Segment Open

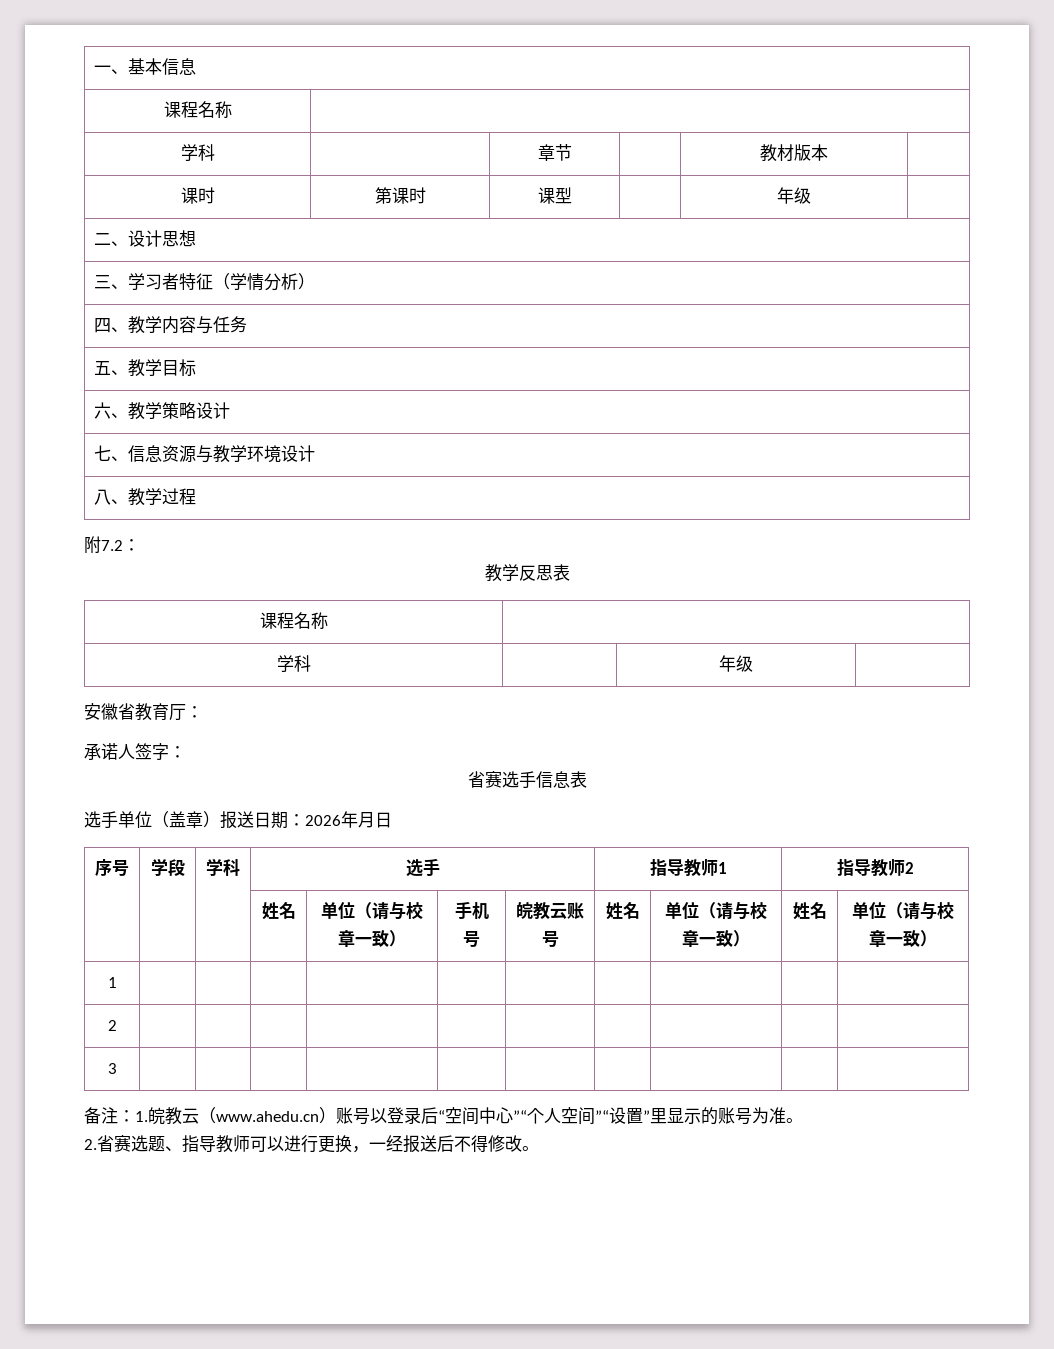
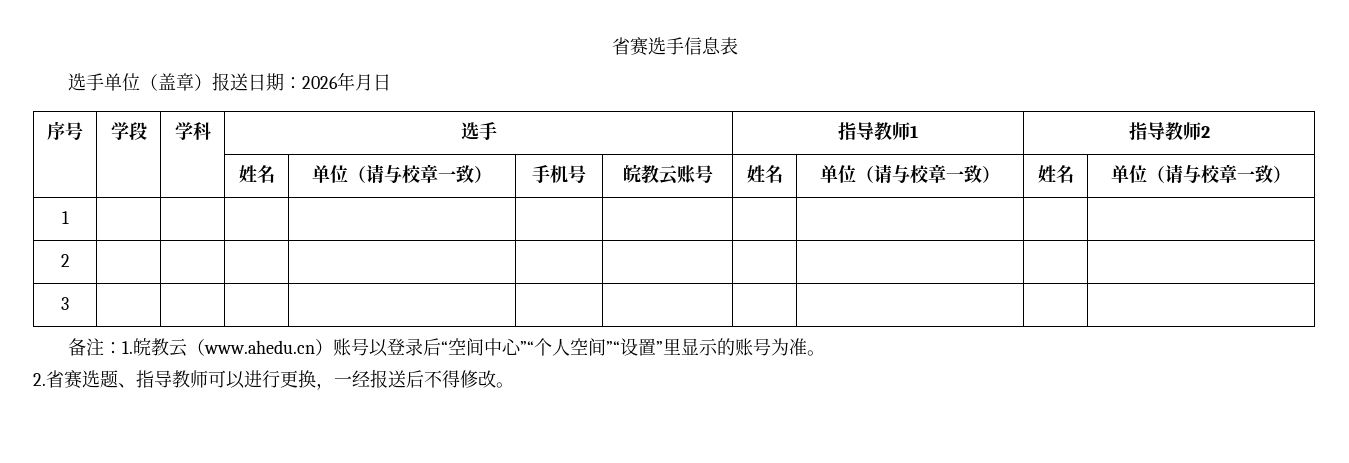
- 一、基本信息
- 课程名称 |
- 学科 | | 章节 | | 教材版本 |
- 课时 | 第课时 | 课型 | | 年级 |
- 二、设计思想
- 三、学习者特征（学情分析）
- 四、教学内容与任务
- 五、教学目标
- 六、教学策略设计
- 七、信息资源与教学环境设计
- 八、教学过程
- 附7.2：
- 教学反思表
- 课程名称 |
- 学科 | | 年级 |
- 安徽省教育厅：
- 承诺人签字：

Segment Closed

• **Work required**: Transcribe the listing above exactly, leaving every picture out.

• **Task solution**:
- 一、基本信息
- 课程名称 |
- 学科 | | 章节 | | 教材版本 |
- 课时 | 第课时 | 课型 | | 年级 |
- 二、设计思想
- 三、学习者特征（学情分析）
- 四、教学内容与任务
- 五、教学目标
- 六、教学策略设计
- 七、信息资源与教学环境设计
- 八、教学过程
- 附7.2：
- 教学反思表
- 课程名称 |
- 学科 | | 年级 |
- 安徽省教育厅：
- 承诺人签字：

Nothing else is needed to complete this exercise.